→ Task directions: An exact reproduction of the records is required. Images must be left out.

→ Provided entries:
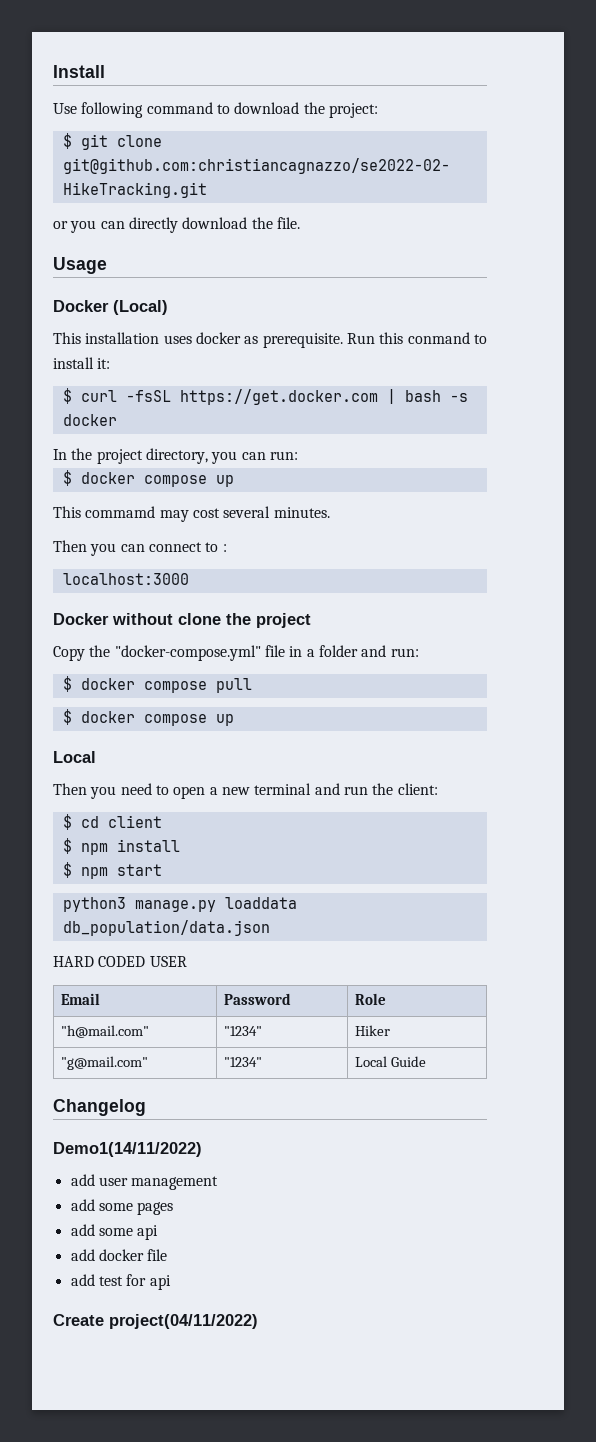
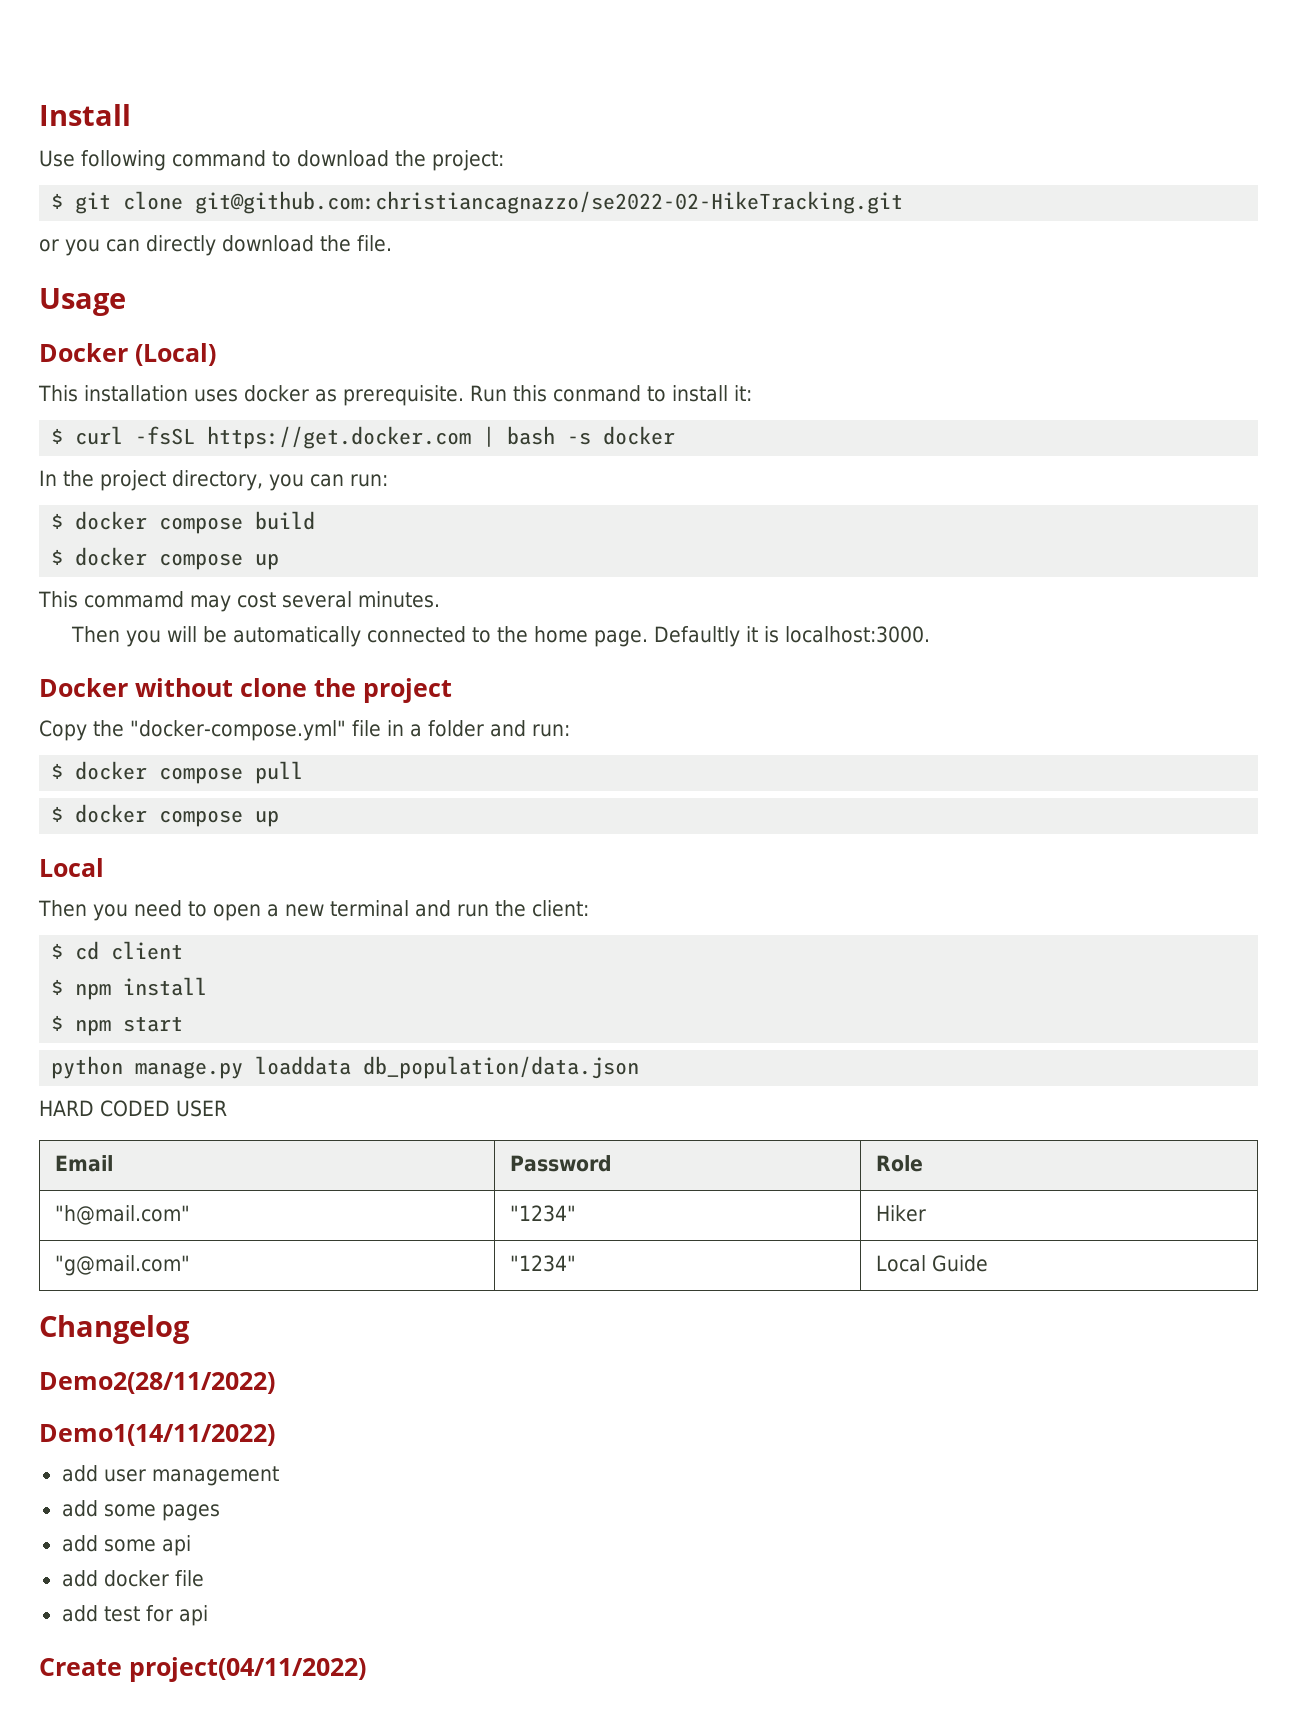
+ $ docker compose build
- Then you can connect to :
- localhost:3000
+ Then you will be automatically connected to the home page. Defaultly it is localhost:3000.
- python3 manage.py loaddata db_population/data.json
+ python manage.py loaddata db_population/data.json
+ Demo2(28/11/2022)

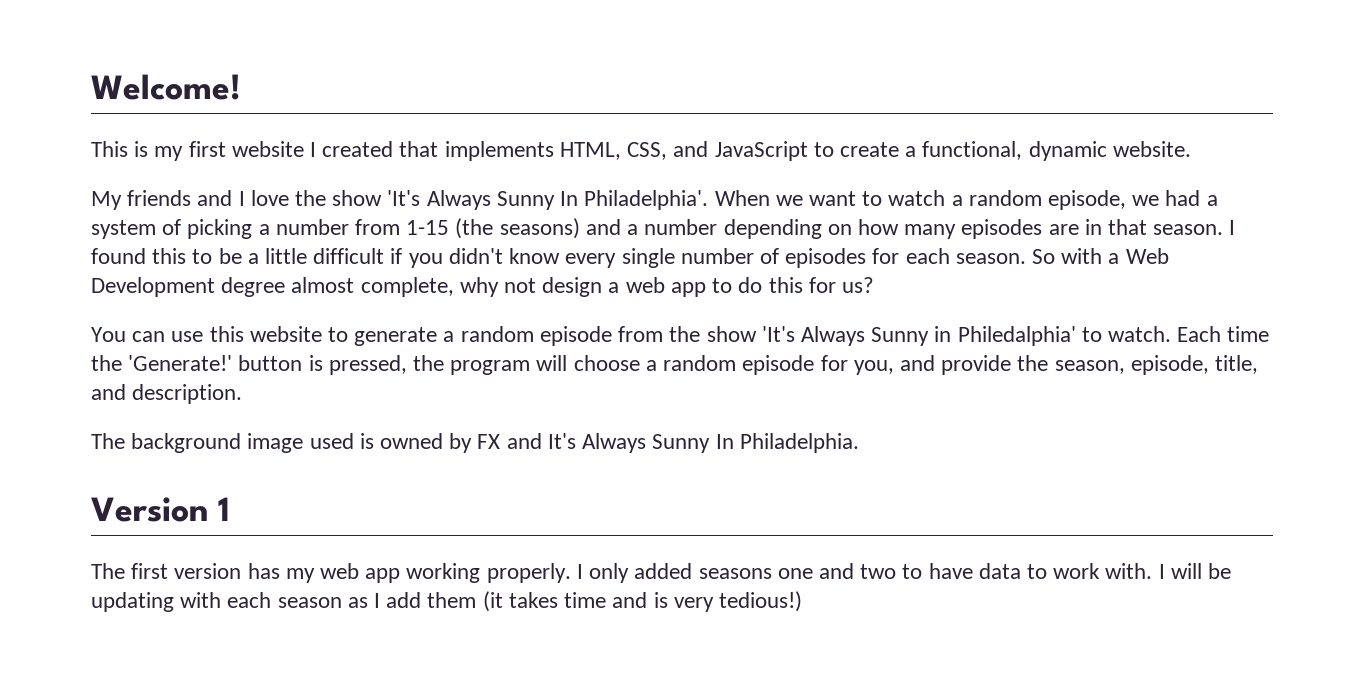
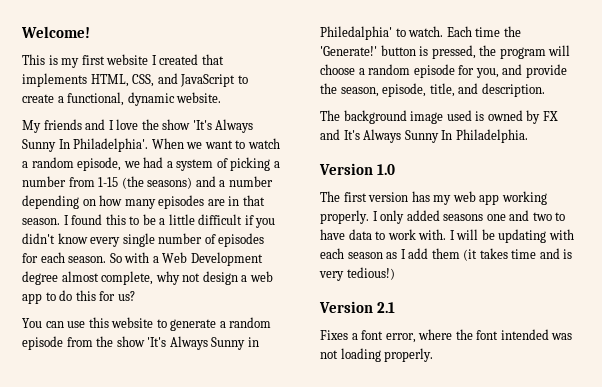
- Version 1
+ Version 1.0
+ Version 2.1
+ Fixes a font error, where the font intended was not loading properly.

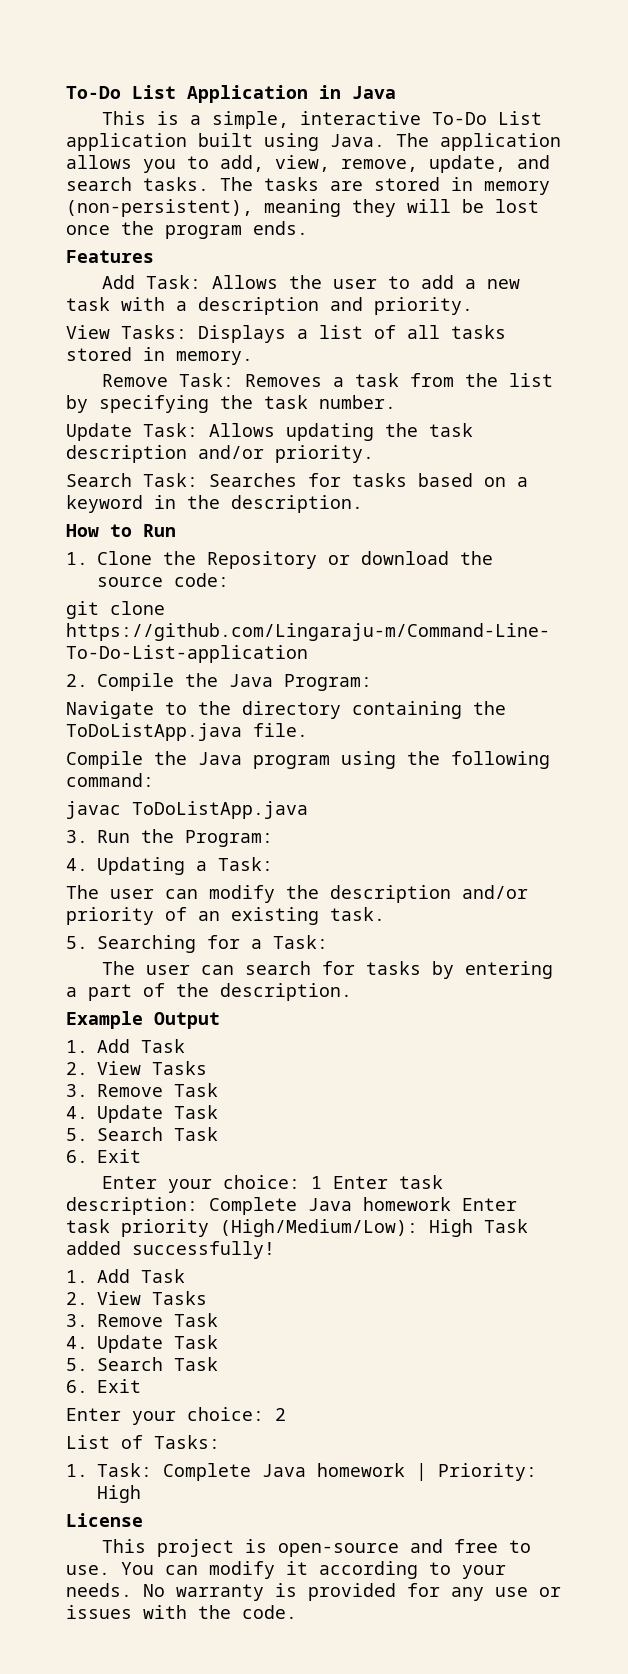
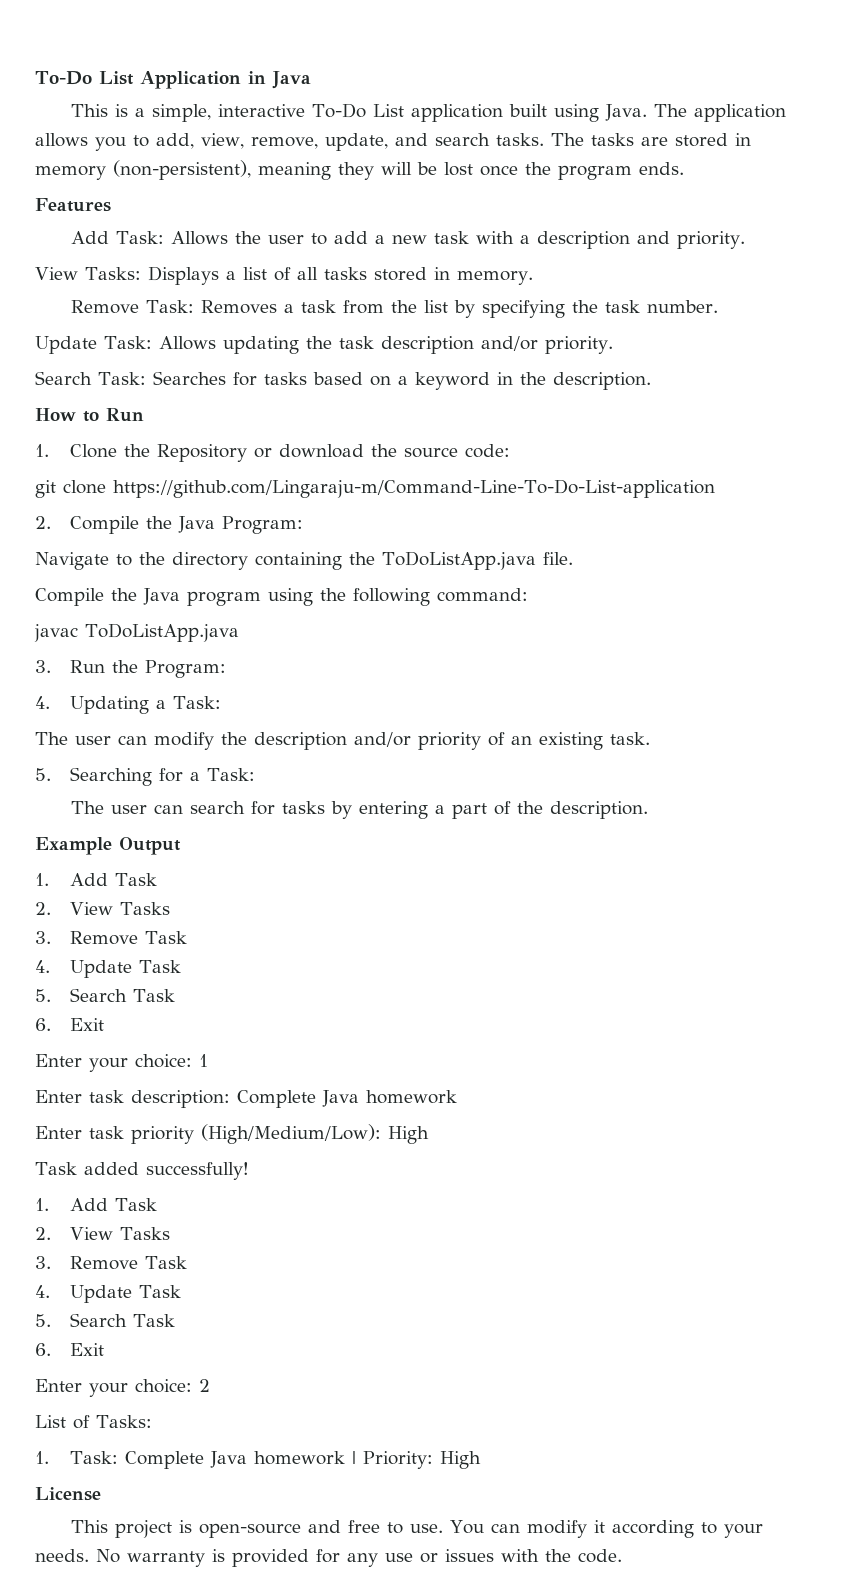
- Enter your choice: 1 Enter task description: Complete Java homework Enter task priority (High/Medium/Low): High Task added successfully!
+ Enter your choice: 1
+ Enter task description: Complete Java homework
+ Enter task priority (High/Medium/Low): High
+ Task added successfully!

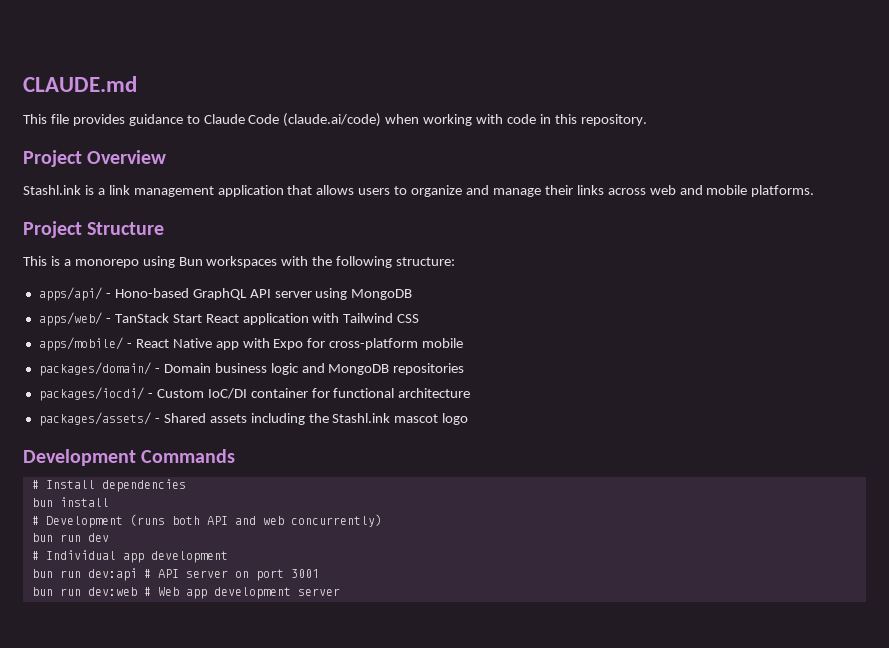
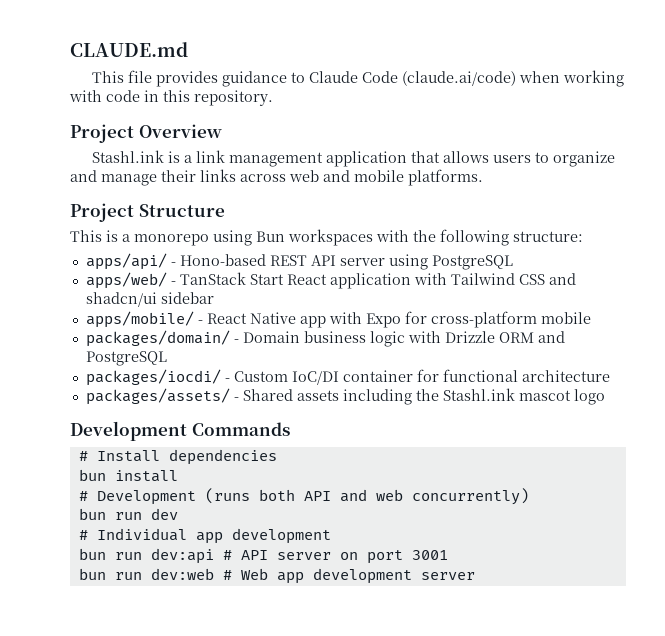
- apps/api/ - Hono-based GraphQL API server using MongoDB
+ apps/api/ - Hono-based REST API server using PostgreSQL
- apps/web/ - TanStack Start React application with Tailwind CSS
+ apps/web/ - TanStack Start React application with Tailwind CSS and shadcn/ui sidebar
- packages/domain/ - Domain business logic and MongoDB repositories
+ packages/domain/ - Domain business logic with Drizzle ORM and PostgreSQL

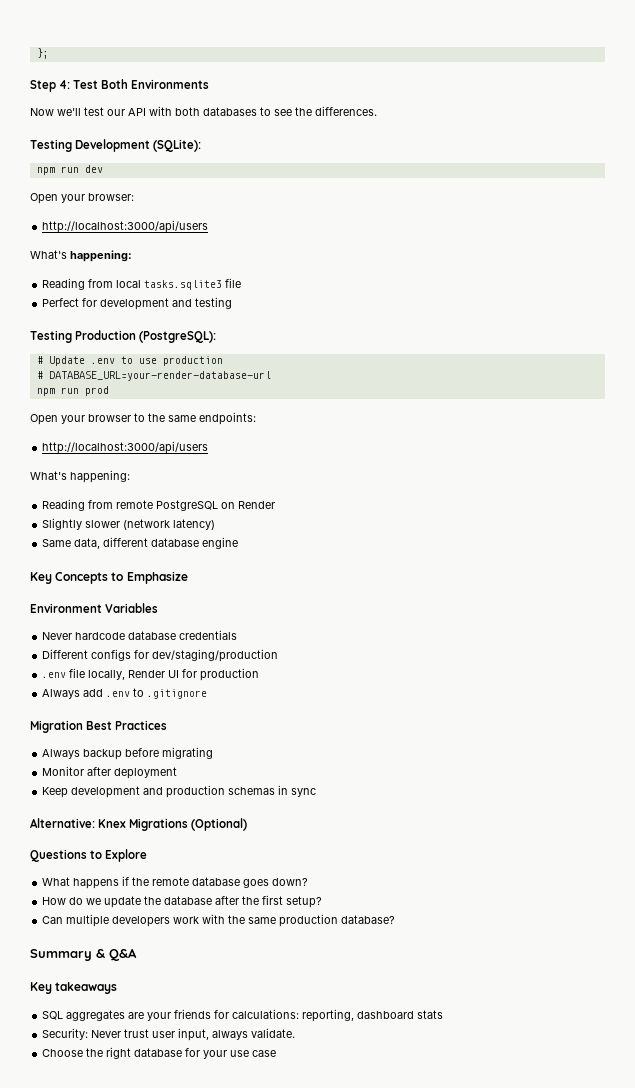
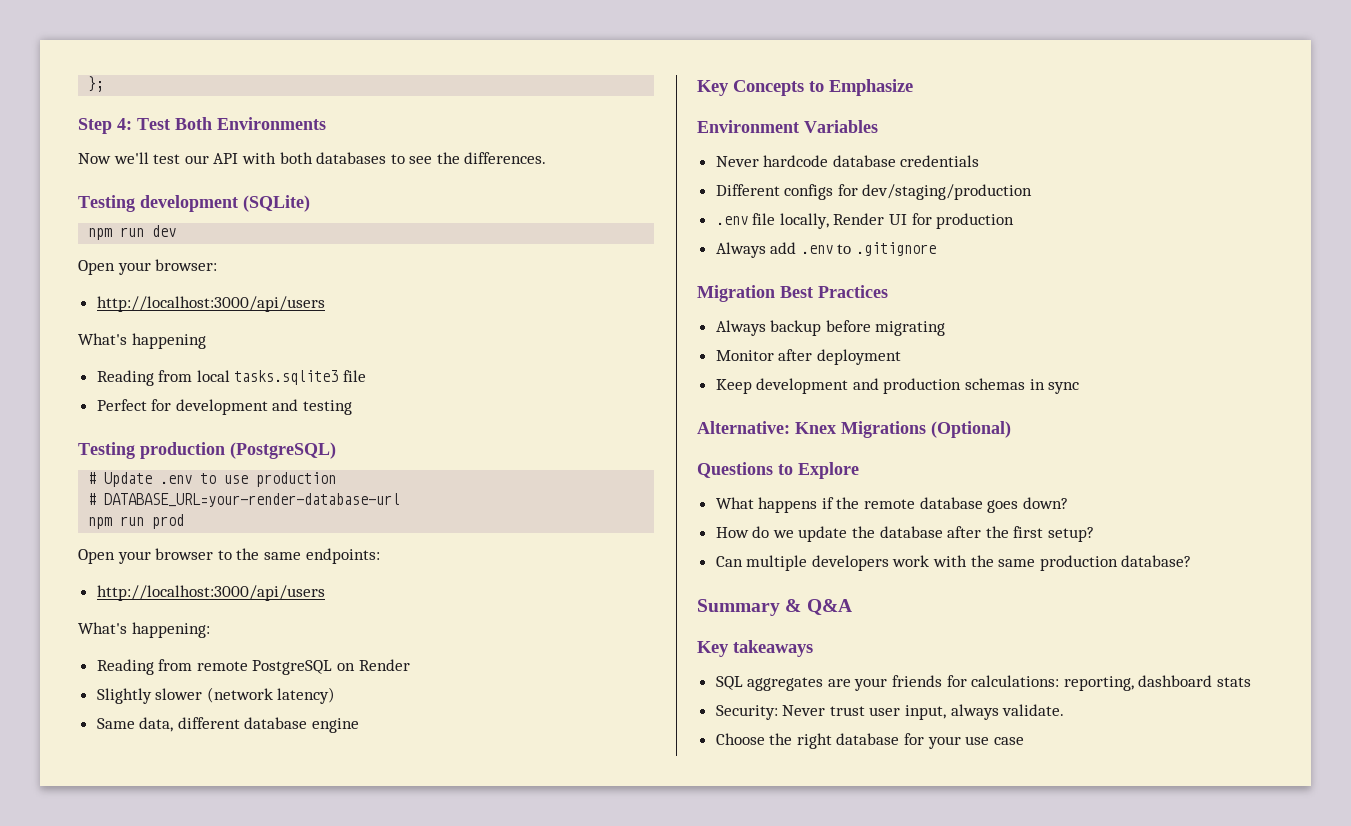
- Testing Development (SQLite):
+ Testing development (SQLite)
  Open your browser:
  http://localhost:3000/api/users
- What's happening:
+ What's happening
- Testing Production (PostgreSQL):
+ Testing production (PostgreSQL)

→ Answer section:
+ $ docker compose build
- Then you can connect to :
- localhost:3000
+ Then you will be automatically connected to the home page. Defaultly it is localhost:3000.
- python3 manage.py loaddata db_population/data.json
+ python manage.py loaddata db_population/data.json
+ Demo2(28/11/2022)

- Version 1
+ Version 1.0
+ Version 2.1
+ Fixes a font error, where the font intended was not loading properly.

- Enter your choice: 1 Enter task description: Complete Java homework Enter task priority (High/Medium/Low): High Task added successfully!
+ Enter your choice: 1
+ Enter task description: Complete Java homework
+ Enter task priority (High/Medium/Low): High
+ Task added successfully!

- apps/api/ - Hono-based GraphQL API server using MongoDB
+ apps/api/ - Hono-based REST API server using PostgreSQL
- apps/web/ - TanStack Start React application with Tailwind CSS
+ apps/web/ - TanStack Start React application with Tailwind CSS and shadcn/ui sidebar
- packages/domain/ - Domain business logic and MongoDB repositories
+ packages/domain/ - Domain business logic with Drizzle ORM and PostgreSQL

- Testing Development (SQLite):
+ Testing development (SQLite)
  Open your browser:
  http://localhost:3000/api/users
- What's happening:
+ What's happening
- Testing Production (PostgreSQL):
+ Testing production (PostgreSQL)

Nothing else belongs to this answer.